Im with xdeano, that is quite possibly (just shy of the pink guns out there) one of the gaudiest things ive ever seen. :lol: :lol:

You sure did a hell of a good job on it though! How much you charge?


----------



## trappermrd (Jun 28, 2007)

i had a duracoat specialist paint it for me. 300.00. i just shoot praire dogs with it. it gets me on a lot of hunting land. ha ha. farmers love it. All i need to say is i am the guy you let hunt last year with the john deer gun. they say oh i remember you. sure go ahaed. you need a little something to stick out from 1000 other guys asking them if they can hunt. best thing i ever did. marty


----------



## Savage260 (Oct 21, 2007)

Have you ever gotten the boot because they drive the red ones?


----------



## Jiffy. (Dec 3, 2009)

xdeano said:


> it's for you don't lie! I've seen you shoot. You're all about the pink. pink shooting mat, pink shoes, pants, shirt. Heck your car is even pink. oke: ...........

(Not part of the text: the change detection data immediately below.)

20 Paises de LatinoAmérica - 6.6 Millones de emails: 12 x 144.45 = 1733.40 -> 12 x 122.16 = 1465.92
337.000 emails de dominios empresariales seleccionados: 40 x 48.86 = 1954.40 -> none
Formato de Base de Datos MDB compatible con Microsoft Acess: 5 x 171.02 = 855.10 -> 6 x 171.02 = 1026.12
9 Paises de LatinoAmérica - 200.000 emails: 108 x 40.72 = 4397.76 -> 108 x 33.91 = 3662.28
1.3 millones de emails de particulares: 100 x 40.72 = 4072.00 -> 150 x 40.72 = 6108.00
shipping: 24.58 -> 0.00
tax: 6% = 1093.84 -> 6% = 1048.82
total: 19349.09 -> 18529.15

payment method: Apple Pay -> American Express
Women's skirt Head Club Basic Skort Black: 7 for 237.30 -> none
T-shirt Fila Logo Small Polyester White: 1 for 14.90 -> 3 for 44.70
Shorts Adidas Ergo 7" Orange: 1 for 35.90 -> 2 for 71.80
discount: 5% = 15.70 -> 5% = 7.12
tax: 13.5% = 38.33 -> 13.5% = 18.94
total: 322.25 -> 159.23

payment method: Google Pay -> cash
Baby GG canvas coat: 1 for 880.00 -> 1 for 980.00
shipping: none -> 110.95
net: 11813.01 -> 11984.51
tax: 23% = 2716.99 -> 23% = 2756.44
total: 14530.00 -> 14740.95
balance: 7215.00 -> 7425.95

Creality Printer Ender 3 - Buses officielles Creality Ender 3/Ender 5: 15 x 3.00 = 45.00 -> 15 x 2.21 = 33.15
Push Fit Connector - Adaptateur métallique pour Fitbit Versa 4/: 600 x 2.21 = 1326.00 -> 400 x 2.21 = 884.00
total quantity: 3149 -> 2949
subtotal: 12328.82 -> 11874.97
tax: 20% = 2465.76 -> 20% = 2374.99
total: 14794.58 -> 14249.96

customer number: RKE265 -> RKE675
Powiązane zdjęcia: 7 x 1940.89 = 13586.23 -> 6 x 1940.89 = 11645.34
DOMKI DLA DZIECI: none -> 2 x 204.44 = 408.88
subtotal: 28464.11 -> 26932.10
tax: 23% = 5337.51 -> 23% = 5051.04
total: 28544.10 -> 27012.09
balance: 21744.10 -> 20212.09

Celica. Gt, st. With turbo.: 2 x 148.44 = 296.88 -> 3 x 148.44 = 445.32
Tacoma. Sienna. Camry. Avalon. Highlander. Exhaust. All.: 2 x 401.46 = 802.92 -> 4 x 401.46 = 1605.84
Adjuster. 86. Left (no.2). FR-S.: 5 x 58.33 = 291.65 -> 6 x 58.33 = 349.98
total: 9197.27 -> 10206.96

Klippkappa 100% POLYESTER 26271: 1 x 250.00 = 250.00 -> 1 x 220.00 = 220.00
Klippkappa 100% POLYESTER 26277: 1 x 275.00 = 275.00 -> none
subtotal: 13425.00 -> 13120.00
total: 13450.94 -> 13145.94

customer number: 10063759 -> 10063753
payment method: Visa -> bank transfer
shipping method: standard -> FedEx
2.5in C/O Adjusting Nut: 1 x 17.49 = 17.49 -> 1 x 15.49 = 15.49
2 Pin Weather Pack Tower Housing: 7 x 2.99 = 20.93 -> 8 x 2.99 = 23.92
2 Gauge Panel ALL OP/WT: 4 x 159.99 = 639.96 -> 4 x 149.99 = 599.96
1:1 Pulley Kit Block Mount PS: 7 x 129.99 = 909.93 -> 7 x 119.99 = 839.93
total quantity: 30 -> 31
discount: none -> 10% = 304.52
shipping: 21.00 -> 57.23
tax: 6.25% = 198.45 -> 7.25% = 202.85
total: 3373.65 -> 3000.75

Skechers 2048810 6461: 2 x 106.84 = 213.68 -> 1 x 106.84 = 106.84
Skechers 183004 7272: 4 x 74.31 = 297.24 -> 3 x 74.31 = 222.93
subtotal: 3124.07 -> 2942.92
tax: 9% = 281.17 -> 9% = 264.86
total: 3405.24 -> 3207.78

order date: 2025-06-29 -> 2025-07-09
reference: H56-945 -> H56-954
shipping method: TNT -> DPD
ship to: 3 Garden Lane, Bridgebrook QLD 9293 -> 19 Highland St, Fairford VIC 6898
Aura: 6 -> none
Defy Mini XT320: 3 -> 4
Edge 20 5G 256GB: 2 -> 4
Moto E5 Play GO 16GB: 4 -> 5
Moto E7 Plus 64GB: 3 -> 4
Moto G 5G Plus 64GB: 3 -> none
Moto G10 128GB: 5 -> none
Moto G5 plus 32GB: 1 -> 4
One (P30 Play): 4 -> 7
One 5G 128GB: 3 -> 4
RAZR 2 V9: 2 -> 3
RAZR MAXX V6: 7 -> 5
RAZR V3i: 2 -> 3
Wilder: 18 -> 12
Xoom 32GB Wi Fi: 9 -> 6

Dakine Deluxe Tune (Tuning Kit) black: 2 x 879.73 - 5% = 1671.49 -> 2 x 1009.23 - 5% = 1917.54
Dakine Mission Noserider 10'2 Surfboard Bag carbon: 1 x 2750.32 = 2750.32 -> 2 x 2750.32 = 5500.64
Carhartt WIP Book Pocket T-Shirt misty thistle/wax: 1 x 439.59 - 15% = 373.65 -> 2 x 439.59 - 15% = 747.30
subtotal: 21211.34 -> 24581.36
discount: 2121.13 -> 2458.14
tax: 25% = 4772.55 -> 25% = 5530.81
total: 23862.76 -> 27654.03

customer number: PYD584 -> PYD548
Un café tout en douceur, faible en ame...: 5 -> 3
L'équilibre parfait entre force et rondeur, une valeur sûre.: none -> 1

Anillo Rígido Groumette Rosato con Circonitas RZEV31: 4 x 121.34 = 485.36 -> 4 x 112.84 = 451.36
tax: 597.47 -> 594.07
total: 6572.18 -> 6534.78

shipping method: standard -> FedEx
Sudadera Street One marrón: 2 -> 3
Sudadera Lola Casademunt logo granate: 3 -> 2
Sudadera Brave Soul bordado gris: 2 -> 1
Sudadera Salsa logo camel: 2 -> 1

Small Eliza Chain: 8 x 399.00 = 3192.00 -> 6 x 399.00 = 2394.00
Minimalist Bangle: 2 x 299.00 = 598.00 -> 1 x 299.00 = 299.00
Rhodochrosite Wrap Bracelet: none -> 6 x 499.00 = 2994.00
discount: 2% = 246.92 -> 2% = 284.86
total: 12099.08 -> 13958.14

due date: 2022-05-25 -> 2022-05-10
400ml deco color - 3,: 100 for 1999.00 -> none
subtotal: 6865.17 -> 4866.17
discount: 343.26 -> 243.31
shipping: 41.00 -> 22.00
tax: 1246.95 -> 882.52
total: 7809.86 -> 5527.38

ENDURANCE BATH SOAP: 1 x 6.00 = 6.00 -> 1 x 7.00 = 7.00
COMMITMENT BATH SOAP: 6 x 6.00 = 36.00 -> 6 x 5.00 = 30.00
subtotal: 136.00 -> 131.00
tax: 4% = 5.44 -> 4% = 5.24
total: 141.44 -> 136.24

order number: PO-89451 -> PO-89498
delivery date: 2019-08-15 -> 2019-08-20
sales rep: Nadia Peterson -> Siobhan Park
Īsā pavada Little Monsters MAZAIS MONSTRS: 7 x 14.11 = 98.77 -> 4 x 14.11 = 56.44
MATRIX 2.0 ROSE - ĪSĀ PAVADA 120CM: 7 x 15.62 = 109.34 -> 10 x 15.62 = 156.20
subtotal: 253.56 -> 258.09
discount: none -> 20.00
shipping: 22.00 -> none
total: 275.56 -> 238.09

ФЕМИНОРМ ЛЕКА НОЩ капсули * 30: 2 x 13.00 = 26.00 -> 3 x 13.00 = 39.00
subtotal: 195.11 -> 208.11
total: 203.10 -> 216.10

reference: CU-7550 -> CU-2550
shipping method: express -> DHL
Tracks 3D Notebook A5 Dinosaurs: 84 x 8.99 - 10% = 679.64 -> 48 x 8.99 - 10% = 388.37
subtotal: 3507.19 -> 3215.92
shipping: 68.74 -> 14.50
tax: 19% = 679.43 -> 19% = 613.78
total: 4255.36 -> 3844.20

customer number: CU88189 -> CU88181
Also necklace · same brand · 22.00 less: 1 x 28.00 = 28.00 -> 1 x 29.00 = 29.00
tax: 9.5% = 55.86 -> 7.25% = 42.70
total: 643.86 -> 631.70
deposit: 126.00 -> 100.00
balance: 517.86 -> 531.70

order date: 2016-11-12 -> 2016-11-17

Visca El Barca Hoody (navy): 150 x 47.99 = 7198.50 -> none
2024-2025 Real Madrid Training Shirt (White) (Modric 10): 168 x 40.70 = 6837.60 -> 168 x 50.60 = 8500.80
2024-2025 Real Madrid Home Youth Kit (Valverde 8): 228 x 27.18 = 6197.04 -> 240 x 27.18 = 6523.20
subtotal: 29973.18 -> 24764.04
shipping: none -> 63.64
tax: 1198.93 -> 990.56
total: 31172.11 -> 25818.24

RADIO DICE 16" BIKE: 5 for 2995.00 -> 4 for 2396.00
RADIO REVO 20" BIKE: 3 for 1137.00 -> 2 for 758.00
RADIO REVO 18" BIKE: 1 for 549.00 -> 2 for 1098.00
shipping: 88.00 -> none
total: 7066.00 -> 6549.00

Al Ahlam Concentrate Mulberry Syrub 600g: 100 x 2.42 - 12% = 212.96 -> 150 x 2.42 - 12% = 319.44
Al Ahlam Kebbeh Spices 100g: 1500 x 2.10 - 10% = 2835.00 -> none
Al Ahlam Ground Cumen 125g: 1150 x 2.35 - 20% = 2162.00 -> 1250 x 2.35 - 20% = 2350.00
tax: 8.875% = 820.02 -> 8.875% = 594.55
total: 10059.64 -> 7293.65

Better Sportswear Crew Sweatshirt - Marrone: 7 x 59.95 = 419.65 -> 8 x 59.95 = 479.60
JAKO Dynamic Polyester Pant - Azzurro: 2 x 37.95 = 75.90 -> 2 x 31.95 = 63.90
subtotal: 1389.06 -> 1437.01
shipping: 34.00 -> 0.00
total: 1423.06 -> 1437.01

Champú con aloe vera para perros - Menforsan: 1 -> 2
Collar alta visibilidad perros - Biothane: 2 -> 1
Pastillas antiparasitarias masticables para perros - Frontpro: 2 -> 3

Don't forget the pink snuggie!! I could NEVER shoot with just a REGULAR blanket.

I think I need to get me some of them thar "tripods" like you have. hhhmmmm......painted pink of course. :thumb:


----------



## xdeano (Jan 14, 2005)

yeah those tripods... :down: Fail! When I see you next I'll have to bring you a present. 

That would suck to show that to a guy with a Cat or NewHolland, etc. And them not let you on their land, just because they're jealous. HA

xdeano


----------



## trappermrd (Jun 28, 2007)

That's true. ha ha. i try to see what kind of tractor he has outside of th barn 1st. maybe i also should paint 1 in Case color too. ha ha. marty


----------